━━━ GIVEN INFORMATION ━━━

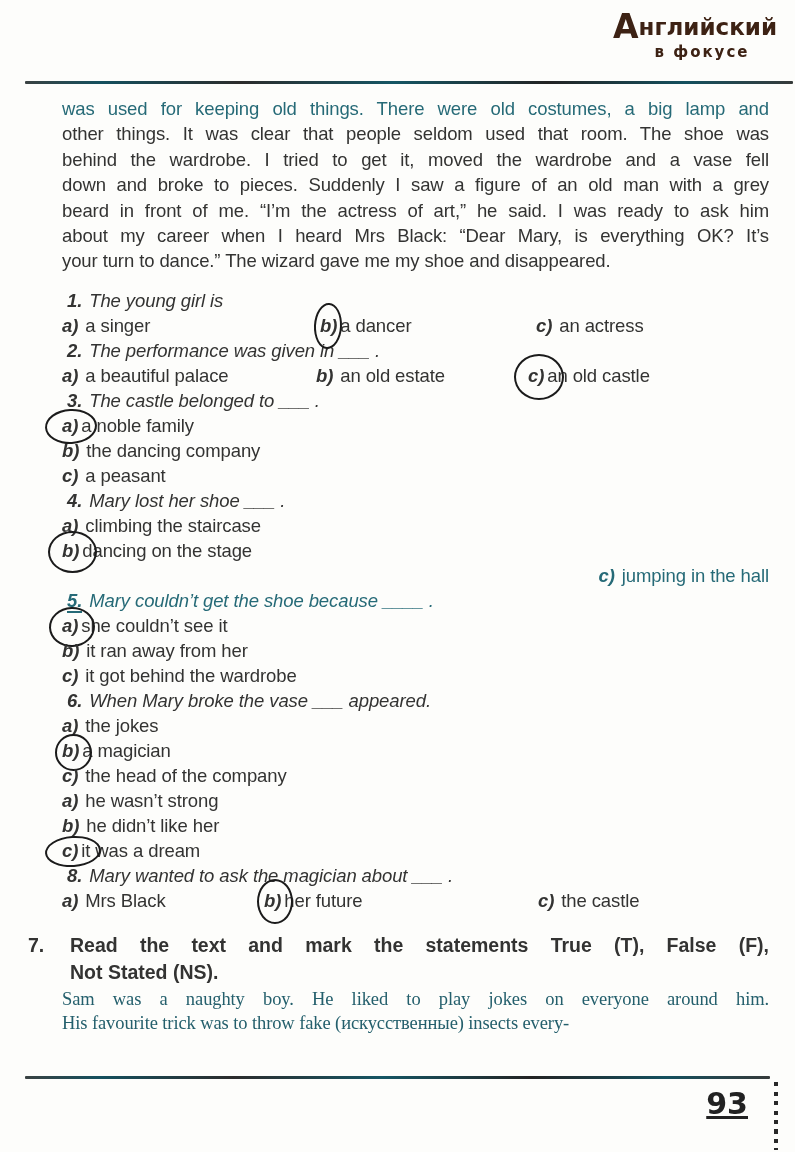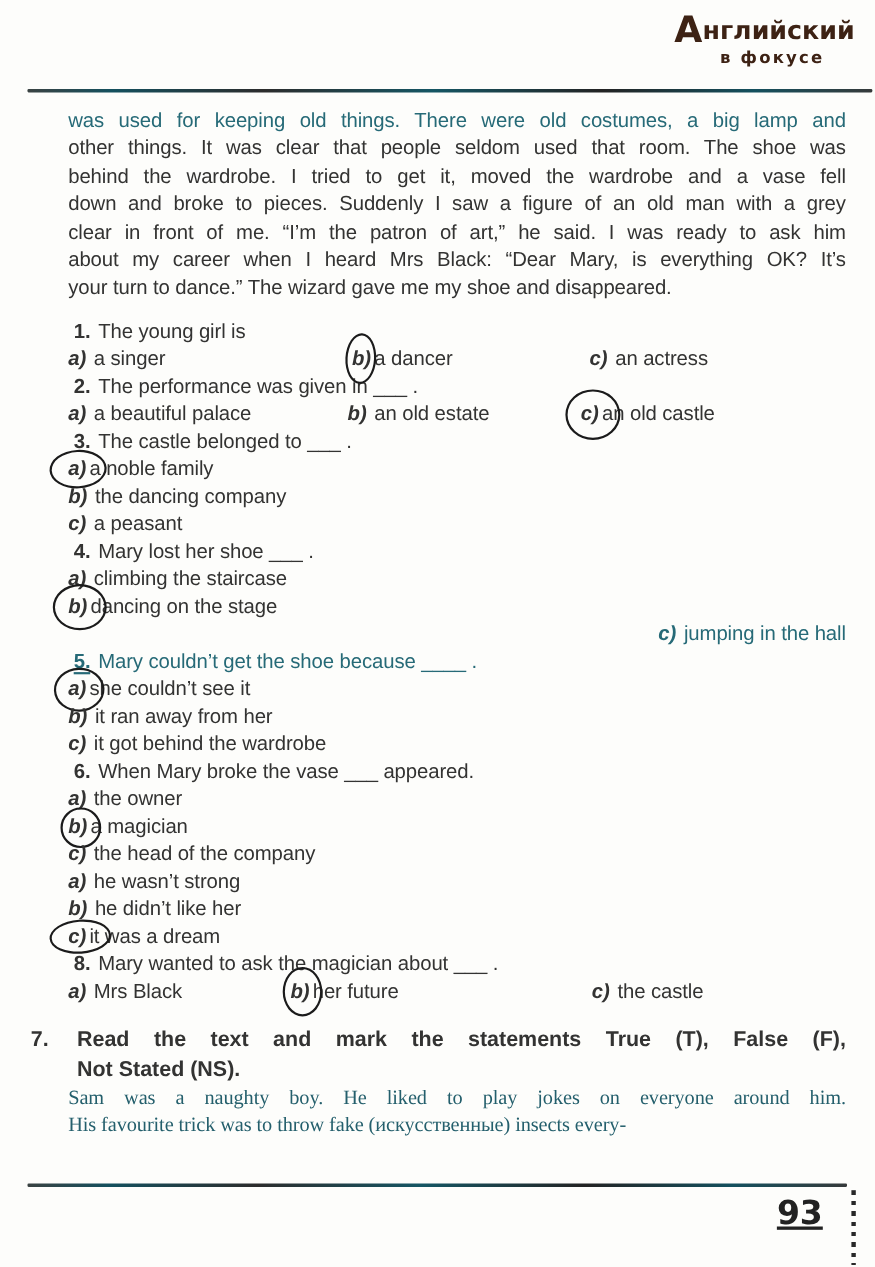--- a/index.html
+++ b/index.html
@@ -44,21 +44,21 @@
   .reading-text .line{
     font-size:18.5px;line-height:25.4px;letter-spacing:-0.1px;
     text-align:justify;text-align-last:justify;
   }
   .reading-text .line:last-child{text-align-last:left;}
   .reading-text .line:nth-child(1){color:var(--teal);}
 
   
   .questions{margin-top:14px;font-size:18.5px;letter-spacing:-0.1px;}
   .question > div{line-height:25px;}
-  .stem{padding-left:5px;}
+  .stem{padding-left:5px;font-style:italic;}
   .qnum{font-weight:bold;margin-right:7px;}
   .opt-key{font-weight:bold;font-style:italic;position:relative;display:inline-block;margin-right:7px;}
   .opt-key.circled{margin-right:3px;}
   .opt-key.circled::after{
     content:"";position:absolute;border:2px solid var(--circle-ink);
     border-radius:50%;pointer-events:none;
   }
   .options-inline{display:flex;}
   .q1 .options-inline .opt:nth-child(1){width:258px;}
   .q1 .options-inline .opt:nth-child(2){width:216px;}
@@ -120,21 +120,21 @@
   </div>
 
   <div class="rule rule-top"></div>
 
   <div class="content">
     <div class="reading-text">
         <div class="line">was used for keeping old things. There were old costumes, a big lamp and</div>
         <div class="line">other things. It was clear that people seldom used that room. The shoe was</div>
         <div class="line">behind the wardrobe. I tried to get it, moved the wardrobe and a vase fell</div>
         <div class="line">down and broke to pieces. Suddenly I saw a figure of an old man with a grey</div>
-        <div class="line">clear in front of me. “I’m the patron of art,” he said. I was ready to ask him</div>
+        <div class="line">beard in front of me. “I’m the actress of art,” he said. I was ready to ask him</div>
         <div class="line">about my career when I heard Mrs Black: “Dear Mary, is everything OK? It’s</div>
         <div class="line">your turn to dance.” The wizard gave me my shoe and disappeared.</div>
       </div>
 
     <div class="questions">
         <div class="question q1 inline-q">
           <div class="stem"><span class="qnum">1.</span><span class="stem-text">The young girl is</span></div>
           <div class="options-inline">
             <div class="opt"><span class="opt-key">a)</span><span class="opt-text">a singer</span></div>
             <div class="opt"><span class="opt-key circled">b)</span><span class="opt-text">a dancer</span></div>
@@ -162,21 +162,21 @@
           <div class="opt"><span class="opt-key">c)</span><span class="opt-text">jumping in the hall</span></div>
         </div>
         <div class="question q5">
           <div class="stem"><span class="qnum">5.</span><span class="stem-text">Mary couldn’t get the shoe because ____ .</span></div>
           <div class="opt"><span class="opt-key circled">a)</span><span class="opt-text">she couldn’t see it</span></div>
           <div class="opt"><span class="opt-key">b)</span><span class="opt-text">it ran away from her</span></div>
           <div class="opt"><span class="opt-key">c)</span><span class="opt-text">it got behind the wardrobe</span></div>
         </div>
         <div class="question q6">
           <div class="stem"><span class="qnum">6.</span><span class="stem-text">When Mary broke the vase ___ appeared.</span></div>
-          <div class="opt"><span class="opt-key">a)</span><span class="opt-text">the owner</span></div>
+          <div class="opt"><span class="opt-key">a)</span><span class="opt-text">the jokes</span></div>
           <div class="opt"><span class="opt-key circled">b)</span><span class="opt-text">a magician</span></div>
           <div class="opt"><span class="opt-key">c)</span><span class="opt-text">the head of the company</span></div>
         </div>
         <div class="question q7">
           <div class="opt"><span class="opt-key">a)</span><span class="opt-text">he wasn’t strong</span></div>
           <div class="opt"><span class="opt-key">b)</span><span class="opt-text">he didn’t like her</span></div>
           <div class="opt"><span class="opt-key circled">c)</span><span class="opt-text">it was a dream</span></div>
         </div>
         <div class="question q8 inline-q">
           <div class="stem"><span class="qnum">8.</span><span class="stem-text">Mary wanted to ask the magician about ___ .</span></div>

━━━

### TASK STATEMENT
In the listing above, find the line with "because ____ .</span></div>" and the line with "couldn’t see it</span></div>", then reproduce both and every line between them exactly.

### RESPONSE
           <div class="stem"><span class="qnum">5.</span><span class="stem-text">Mary couldn’t get the shoe because ____ .</span></div>
           <div class="opt"><span class="opt-key circled">a)</span><span class="opt-text">she couldn’t see it</span></div>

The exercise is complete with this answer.